#### TASK REQUIREMENTS:
Setting pictures aside, output exactly the lines from the start of the records to the line with "total: 1623.00 -> 2850.00", that line included.

□ □ □ □ □

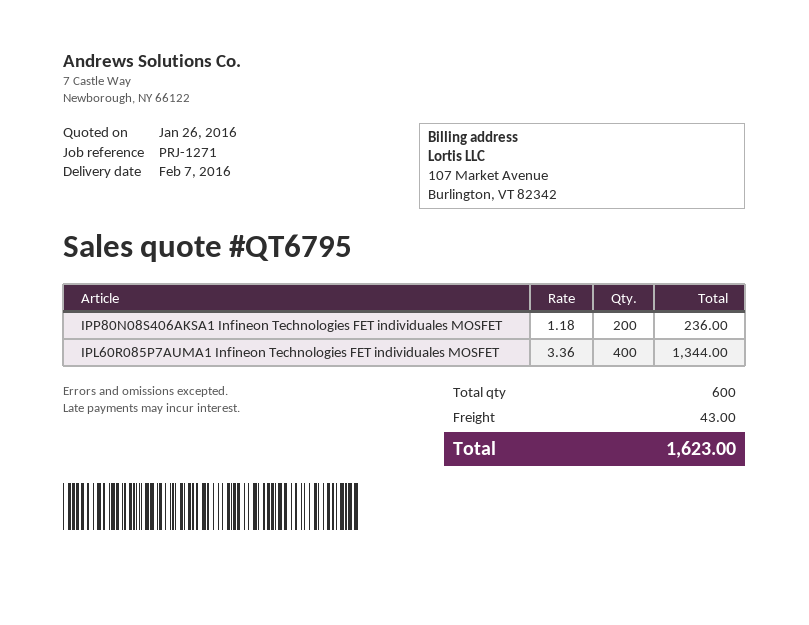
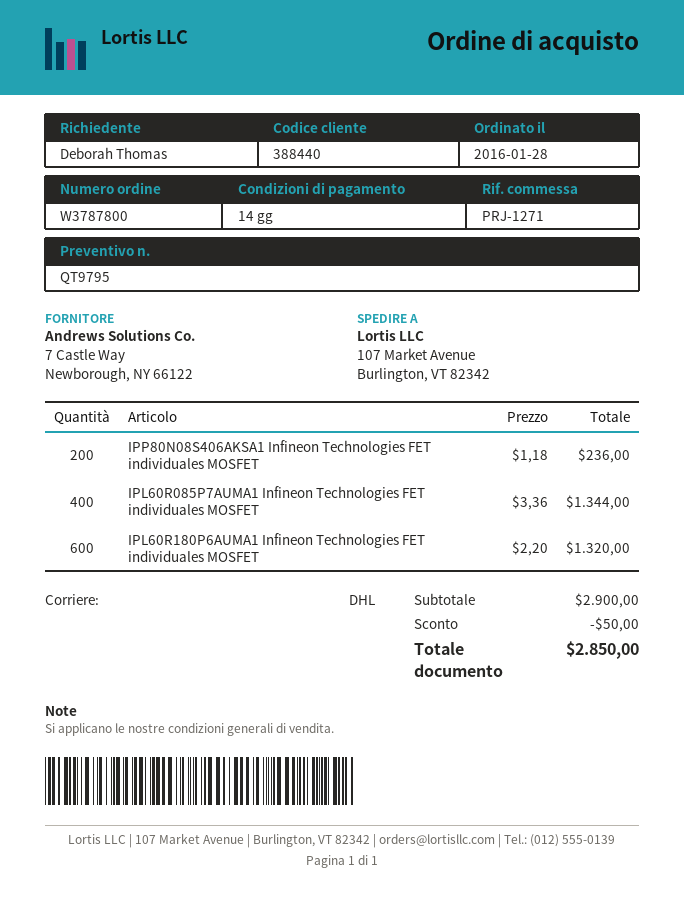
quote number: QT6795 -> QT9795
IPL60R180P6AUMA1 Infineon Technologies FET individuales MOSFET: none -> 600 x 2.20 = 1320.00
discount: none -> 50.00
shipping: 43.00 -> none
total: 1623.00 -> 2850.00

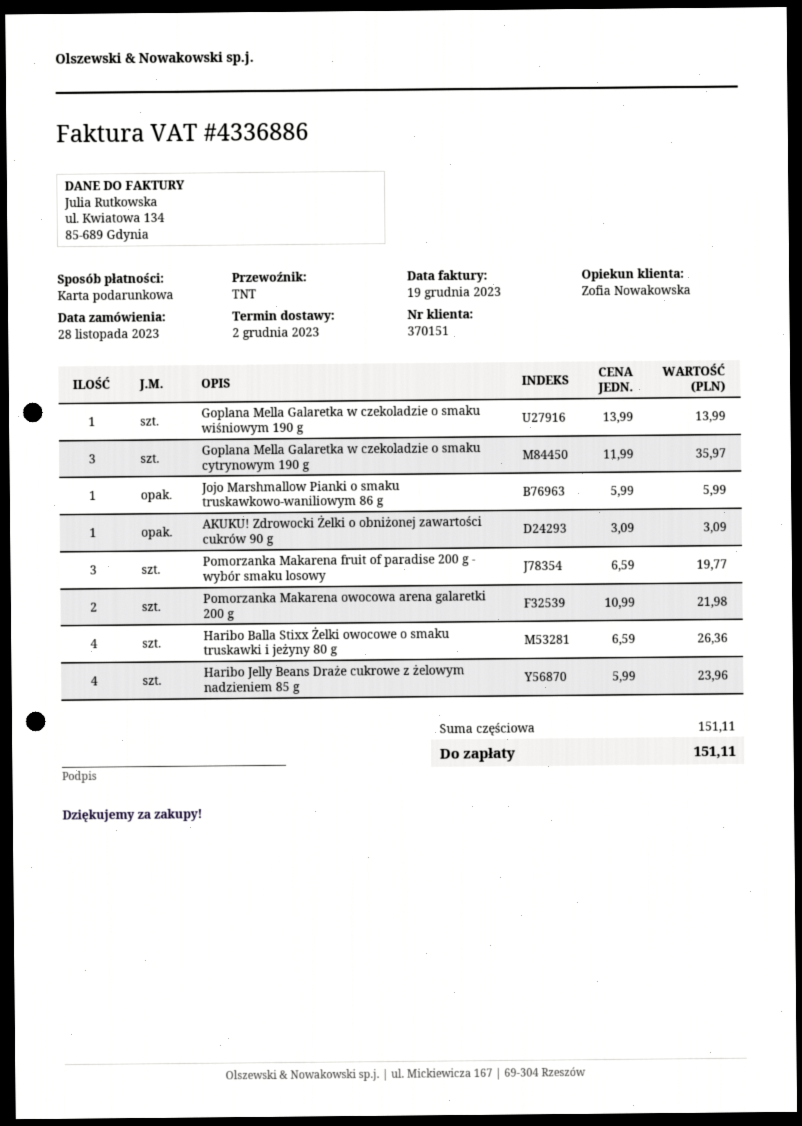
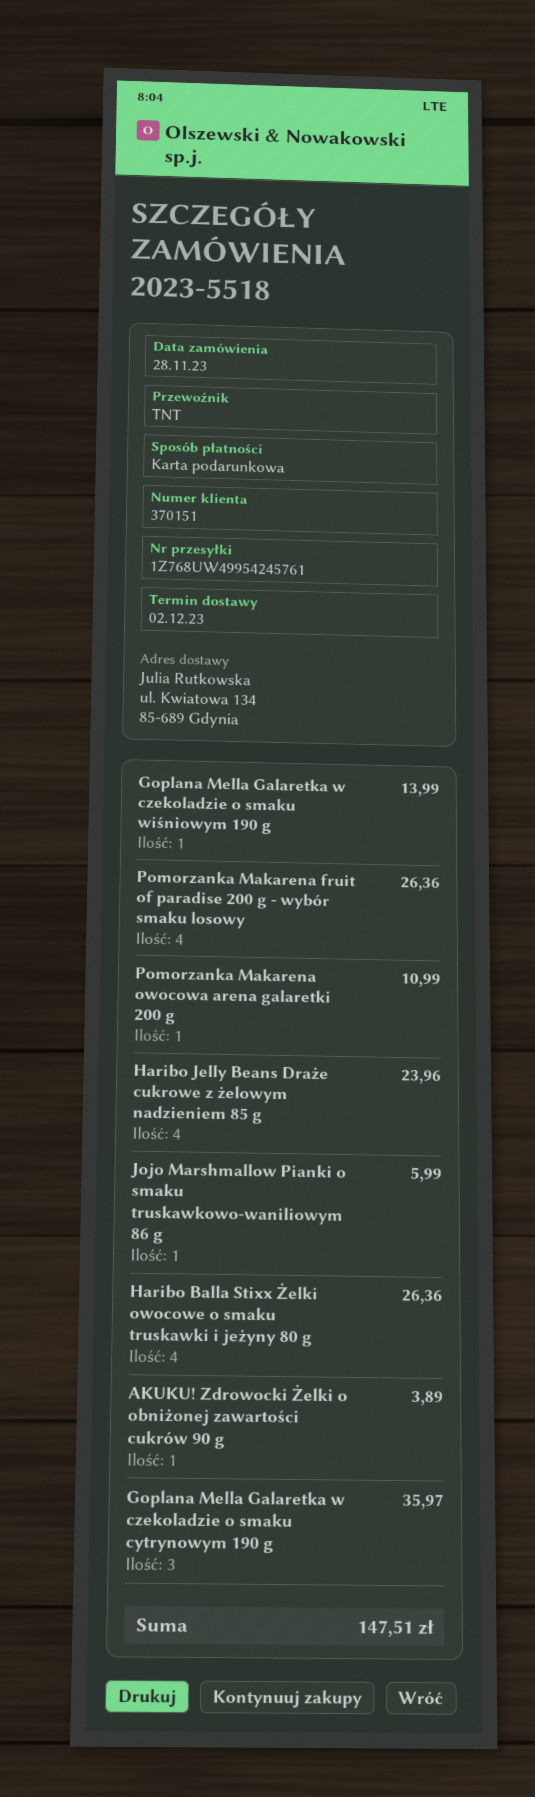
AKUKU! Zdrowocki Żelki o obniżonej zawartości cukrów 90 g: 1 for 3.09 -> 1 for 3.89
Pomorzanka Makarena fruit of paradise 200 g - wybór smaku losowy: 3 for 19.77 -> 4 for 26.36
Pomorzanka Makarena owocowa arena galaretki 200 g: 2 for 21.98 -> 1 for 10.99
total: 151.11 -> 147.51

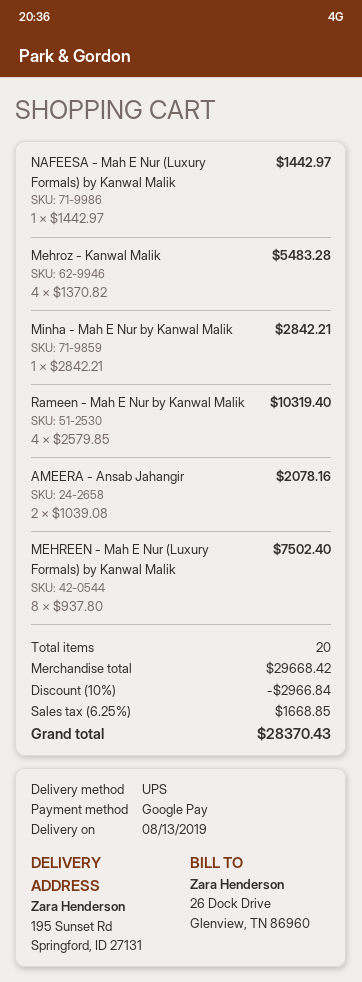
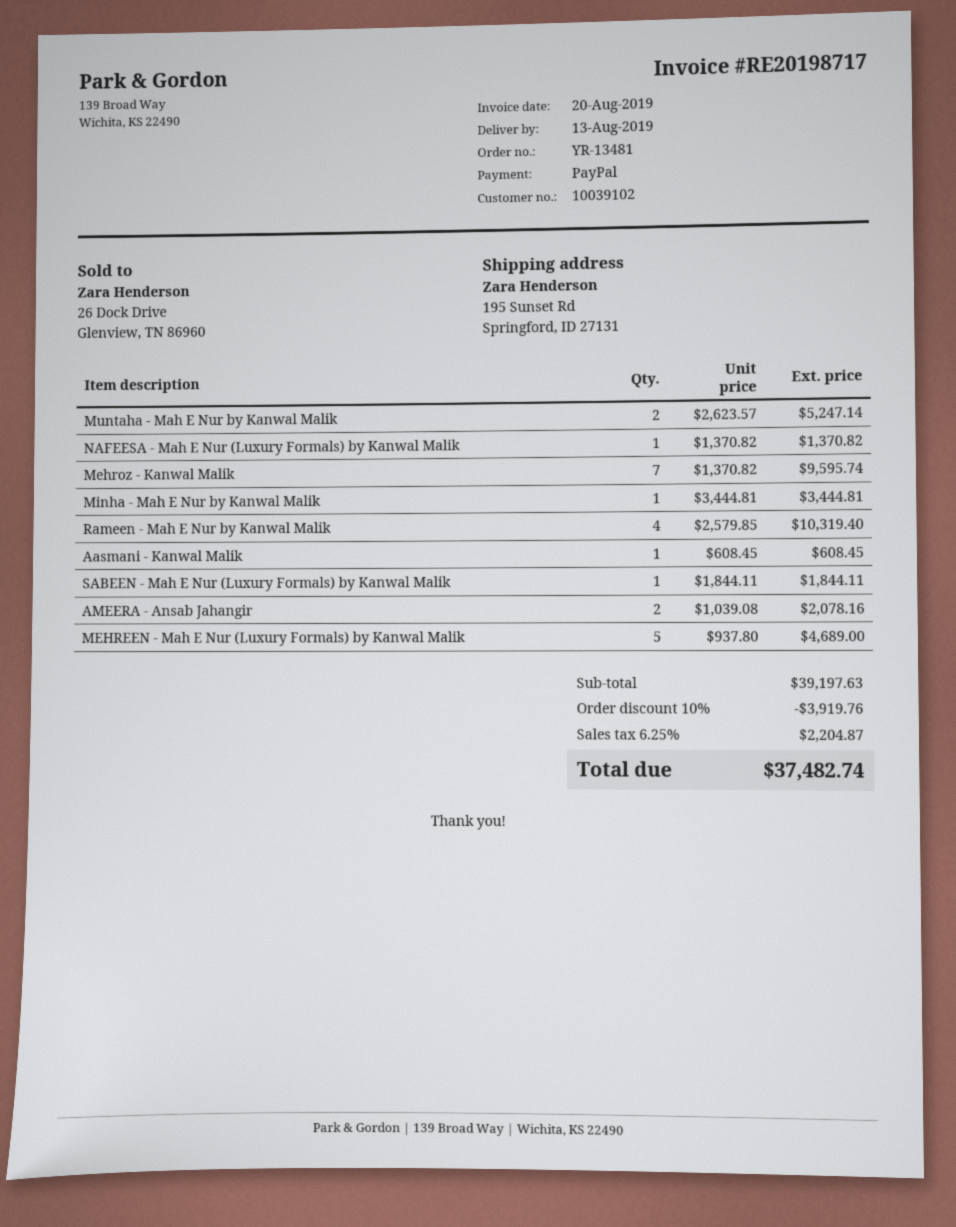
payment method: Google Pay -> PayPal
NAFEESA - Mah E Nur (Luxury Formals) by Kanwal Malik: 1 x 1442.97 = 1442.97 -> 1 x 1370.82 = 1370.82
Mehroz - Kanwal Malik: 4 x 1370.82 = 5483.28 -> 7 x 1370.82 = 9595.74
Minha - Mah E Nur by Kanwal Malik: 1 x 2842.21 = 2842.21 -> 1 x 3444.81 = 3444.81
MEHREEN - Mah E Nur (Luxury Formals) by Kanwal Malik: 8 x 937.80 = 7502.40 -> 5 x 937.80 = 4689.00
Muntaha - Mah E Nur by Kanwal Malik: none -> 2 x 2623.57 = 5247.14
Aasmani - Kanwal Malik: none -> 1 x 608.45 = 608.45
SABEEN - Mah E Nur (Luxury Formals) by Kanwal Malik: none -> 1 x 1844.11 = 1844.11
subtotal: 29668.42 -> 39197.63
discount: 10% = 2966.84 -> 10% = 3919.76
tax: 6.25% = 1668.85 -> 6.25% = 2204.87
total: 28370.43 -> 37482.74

□ □ □ □ □

#### TASK ANSWER:
quote number: QT6795 -> QT9795
IPL60R180P6AUMA1 Infineon Technologies FET individuales MOSFET: none -> 600 x 2.20 = 1320.00
discount: none -> 50.00
shipping: 43.00 -> none
total: 1623.00 -> 2850.00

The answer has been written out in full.